Items listed in a dataset:
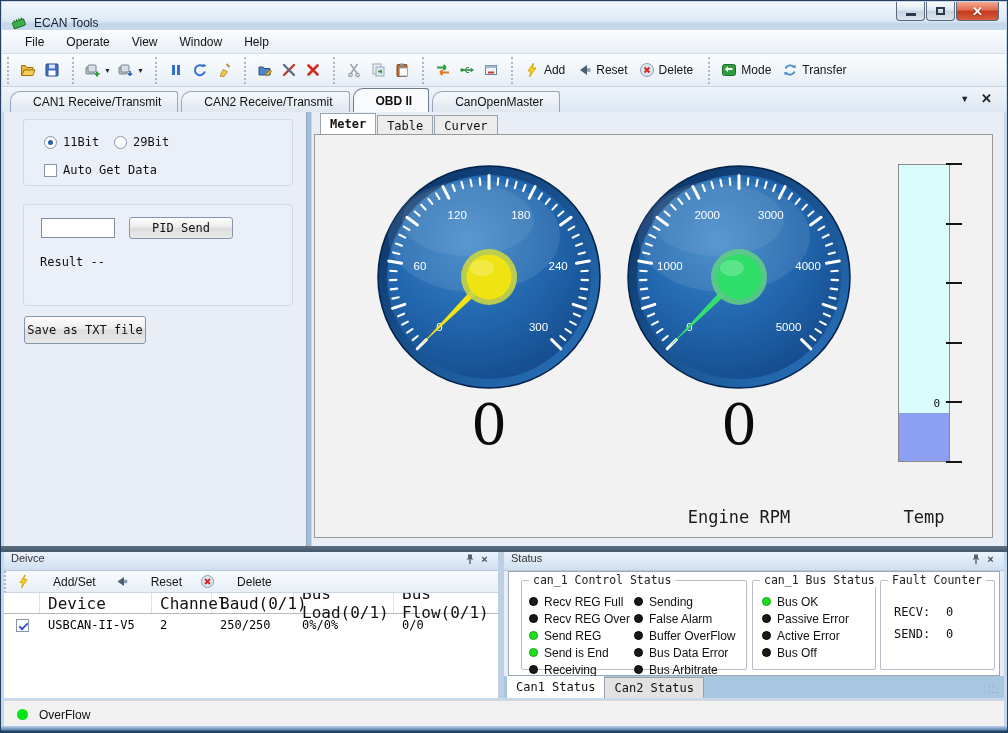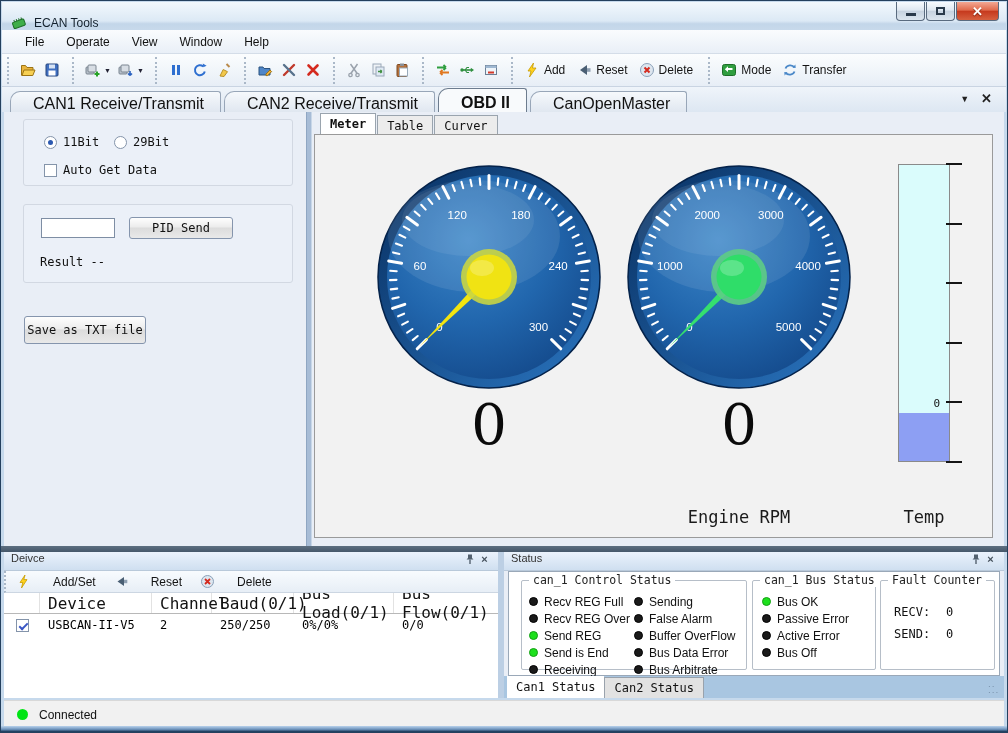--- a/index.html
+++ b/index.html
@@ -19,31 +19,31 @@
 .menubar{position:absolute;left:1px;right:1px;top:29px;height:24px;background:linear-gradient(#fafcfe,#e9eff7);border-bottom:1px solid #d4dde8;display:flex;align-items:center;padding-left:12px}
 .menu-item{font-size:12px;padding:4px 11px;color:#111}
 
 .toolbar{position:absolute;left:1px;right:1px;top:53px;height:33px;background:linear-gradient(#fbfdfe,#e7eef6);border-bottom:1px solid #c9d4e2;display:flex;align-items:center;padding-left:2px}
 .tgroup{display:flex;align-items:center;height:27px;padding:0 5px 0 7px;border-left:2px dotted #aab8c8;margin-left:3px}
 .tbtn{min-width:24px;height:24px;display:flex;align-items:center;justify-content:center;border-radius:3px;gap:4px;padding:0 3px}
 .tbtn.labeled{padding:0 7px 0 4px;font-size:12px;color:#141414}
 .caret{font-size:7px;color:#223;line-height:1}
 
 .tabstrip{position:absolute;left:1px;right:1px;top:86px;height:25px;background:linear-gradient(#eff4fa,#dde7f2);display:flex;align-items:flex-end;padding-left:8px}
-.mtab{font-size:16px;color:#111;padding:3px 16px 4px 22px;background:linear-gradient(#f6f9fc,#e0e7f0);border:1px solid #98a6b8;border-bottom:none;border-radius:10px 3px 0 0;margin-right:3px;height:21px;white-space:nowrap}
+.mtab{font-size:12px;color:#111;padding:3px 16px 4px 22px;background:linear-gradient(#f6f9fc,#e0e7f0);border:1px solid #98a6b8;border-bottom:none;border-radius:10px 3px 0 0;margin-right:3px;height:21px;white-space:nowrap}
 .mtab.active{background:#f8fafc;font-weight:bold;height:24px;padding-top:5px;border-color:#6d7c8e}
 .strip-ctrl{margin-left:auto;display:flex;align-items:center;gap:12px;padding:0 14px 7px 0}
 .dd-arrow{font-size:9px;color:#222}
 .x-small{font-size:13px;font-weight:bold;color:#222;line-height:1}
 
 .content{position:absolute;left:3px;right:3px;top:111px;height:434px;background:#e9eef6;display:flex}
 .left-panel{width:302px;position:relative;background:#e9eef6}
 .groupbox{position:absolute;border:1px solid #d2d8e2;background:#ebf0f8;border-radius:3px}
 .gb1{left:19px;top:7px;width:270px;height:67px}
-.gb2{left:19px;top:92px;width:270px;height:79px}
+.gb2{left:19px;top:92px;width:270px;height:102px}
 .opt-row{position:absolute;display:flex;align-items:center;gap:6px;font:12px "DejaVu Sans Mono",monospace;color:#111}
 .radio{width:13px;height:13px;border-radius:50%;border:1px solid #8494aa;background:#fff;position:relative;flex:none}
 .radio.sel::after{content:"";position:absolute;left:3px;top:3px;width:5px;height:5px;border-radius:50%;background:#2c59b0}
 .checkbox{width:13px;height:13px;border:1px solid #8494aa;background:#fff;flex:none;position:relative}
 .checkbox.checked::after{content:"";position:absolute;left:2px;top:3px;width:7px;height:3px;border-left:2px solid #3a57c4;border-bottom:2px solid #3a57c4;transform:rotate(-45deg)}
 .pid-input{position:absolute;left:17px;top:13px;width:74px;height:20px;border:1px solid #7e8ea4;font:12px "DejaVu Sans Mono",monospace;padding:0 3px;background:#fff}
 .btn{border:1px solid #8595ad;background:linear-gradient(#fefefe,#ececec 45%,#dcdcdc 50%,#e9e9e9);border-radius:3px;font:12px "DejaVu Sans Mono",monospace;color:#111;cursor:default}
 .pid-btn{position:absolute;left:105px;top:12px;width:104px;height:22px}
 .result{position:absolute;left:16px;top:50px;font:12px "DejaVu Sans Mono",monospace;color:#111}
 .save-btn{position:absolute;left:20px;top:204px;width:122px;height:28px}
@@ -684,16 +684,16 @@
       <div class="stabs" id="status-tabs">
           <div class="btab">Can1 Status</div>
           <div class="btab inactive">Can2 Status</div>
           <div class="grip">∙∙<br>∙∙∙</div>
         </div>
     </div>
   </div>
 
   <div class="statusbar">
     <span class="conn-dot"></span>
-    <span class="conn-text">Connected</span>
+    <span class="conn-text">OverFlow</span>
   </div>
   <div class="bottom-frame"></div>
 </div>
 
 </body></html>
...
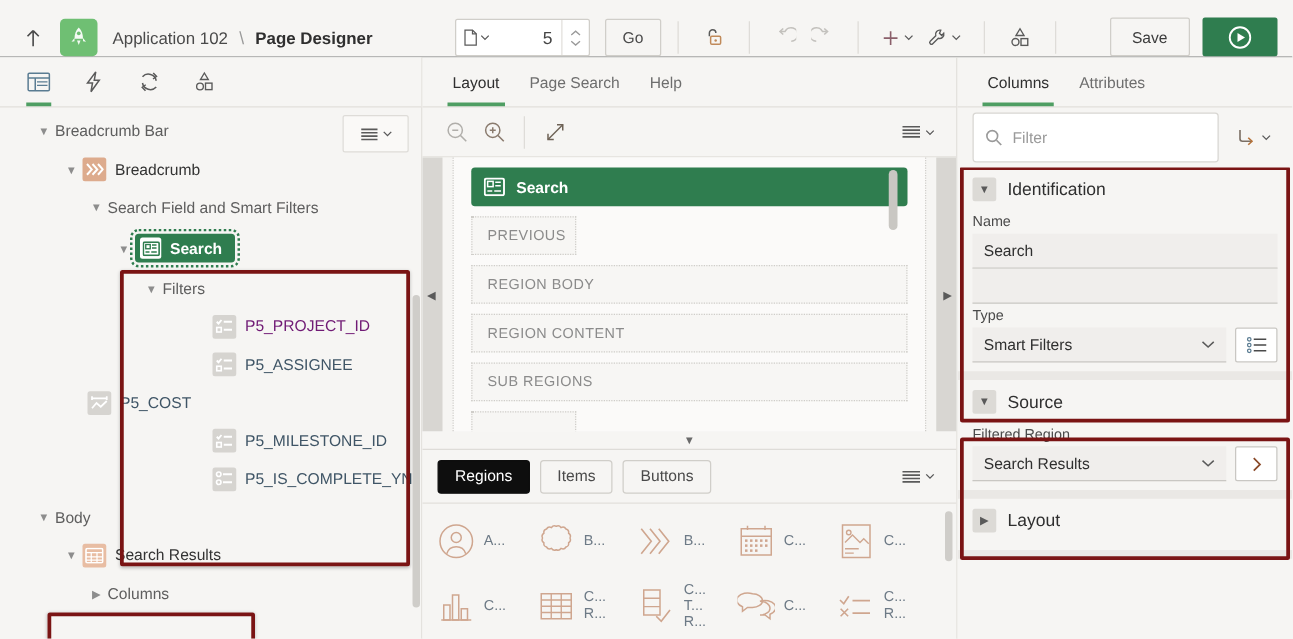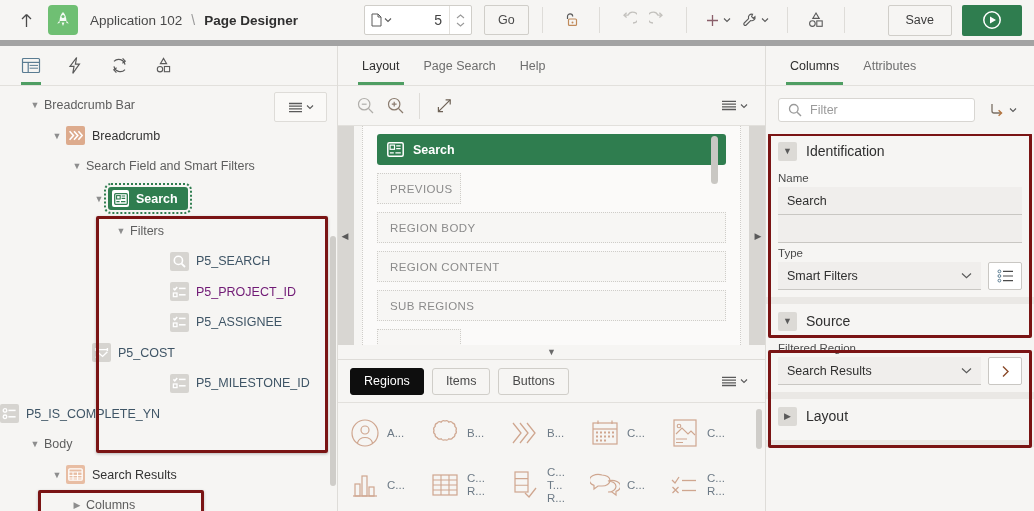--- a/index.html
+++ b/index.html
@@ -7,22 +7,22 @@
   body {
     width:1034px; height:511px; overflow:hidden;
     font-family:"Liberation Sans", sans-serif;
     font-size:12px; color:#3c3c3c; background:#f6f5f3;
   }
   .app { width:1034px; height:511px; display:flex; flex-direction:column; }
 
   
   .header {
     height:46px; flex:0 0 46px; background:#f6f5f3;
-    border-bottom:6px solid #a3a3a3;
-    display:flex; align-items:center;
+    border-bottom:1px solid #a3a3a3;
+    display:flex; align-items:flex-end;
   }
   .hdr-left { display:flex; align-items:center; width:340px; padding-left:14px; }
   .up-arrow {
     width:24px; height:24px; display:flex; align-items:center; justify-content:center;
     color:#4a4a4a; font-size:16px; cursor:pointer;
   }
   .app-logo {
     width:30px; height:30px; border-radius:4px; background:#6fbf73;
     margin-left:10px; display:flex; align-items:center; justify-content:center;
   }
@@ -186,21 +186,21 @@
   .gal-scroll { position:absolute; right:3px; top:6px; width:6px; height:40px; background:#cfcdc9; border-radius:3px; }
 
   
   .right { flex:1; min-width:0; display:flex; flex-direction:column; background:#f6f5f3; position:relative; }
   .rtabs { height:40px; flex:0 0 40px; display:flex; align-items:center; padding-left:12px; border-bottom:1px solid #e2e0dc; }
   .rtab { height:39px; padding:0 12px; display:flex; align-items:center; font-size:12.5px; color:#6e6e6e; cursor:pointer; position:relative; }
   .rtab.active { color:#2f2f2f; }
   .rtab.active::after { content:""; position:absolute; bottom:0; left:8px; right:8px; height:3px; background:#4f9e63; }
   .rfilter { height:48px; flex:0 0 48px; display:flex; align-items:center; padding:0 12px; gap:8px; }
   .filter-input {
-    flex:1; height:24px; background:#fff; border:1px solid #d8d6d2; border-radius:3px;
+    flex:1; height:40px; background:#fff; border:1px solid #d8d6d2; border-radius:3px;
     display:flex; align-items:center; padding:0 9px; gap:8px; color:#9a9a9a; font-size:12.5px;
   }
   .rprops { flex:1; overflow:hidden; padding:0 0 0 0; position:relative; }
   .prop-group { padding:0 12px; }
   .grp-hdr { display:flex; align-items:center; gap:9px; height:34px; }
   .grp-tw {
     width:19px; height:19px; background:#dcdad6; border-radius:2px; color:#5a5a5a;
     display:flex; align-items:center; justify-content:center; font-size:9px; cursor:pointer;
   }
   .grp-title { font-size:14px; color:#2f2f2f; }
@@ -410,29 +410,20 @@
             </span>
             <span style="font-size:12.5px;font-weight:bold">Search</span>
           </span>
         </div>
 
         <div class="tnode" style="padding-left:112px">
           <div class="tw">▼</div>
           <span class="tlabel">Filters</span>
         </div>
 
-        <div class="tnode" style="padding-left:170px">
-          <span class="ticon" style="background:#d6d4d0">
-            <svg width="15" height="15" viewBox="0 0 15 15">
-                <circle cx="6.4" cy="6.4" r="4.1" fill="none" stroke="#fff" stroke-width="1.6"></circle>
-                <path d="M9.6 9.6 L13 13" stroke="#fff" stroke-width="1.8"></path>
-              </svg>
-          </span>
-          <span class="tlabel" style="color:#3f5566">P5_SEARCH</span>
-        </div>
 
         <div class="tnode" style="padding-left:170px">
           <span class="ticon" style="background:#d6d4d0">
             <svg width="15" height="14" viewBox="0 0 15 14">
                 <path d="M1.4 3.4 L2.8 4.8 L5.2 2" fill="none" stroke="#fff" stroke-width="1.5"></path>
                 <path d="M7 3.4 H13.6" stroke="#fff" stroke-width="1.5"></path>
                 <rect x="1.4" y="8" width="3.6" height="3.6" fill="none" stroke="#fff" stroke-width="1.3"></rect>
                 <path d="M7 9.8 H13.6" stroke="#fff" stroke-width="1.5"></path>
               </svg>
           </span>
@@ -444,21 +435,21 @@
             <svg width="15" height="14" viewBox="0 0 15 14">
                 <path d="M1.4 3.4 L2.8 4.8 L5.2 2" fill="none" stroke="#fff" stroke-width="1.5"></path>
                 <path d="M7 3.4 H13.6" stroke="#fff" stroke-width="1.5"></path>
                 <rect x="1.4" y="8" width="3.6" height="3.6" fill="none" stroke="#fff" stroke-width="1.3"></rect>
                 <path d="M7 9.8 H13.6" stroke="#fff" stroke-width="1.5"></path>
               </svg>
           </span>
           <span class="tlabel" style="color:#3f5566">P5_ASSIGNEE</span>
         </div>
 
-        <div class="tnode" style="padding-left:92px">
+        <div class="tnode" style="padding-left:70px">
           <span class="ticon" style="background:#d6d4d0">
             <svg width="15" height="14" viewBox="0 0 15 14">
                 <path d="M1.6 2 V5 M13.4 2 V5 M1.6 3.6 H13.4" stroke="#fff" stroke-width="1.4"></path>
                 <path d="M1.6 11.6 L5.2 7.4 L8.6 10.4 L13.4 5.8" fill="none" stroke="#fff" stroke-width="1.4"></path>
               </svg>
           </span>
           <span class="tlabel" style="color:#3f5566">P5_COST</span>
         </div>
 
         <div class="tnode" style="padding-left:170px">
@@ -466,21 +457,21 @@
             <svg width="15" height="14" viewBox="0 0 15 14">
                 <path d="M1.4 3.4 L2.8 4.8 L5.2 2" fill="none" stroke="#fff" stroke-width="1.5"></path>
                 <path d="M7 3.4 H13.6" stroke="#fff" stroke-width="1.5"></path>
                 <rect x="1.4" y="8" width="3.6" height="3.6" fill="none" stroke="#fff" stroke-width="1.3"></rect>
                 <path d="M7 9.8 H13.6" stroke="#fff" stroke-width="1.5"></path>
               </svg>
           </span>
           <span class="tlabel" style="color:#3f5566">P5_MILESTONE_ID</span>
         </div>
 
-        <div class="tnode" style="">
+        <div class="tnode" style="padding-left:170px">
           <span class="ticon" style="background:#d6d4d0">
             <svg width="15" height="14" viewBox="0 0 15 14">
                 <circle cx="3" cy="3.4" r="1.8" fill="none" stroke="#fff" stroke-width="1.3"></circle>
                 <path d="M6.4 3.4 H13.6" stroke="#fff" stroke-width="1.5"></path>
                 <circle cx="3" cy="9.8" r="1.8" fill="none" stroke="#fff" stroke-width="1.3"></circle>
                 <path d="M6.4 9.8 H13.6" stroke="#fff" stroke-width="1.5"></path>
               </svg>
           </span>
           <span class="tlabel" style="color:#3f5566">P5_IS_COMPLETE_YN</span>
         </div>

Problem to work on » Each line above that includes the word "conn" is to be copied.

Task answer »
     <span class="conn-dot"></span>
-    <span class="conn-text">Connected</span>
+    <span class="conn-text">OverFlow</span>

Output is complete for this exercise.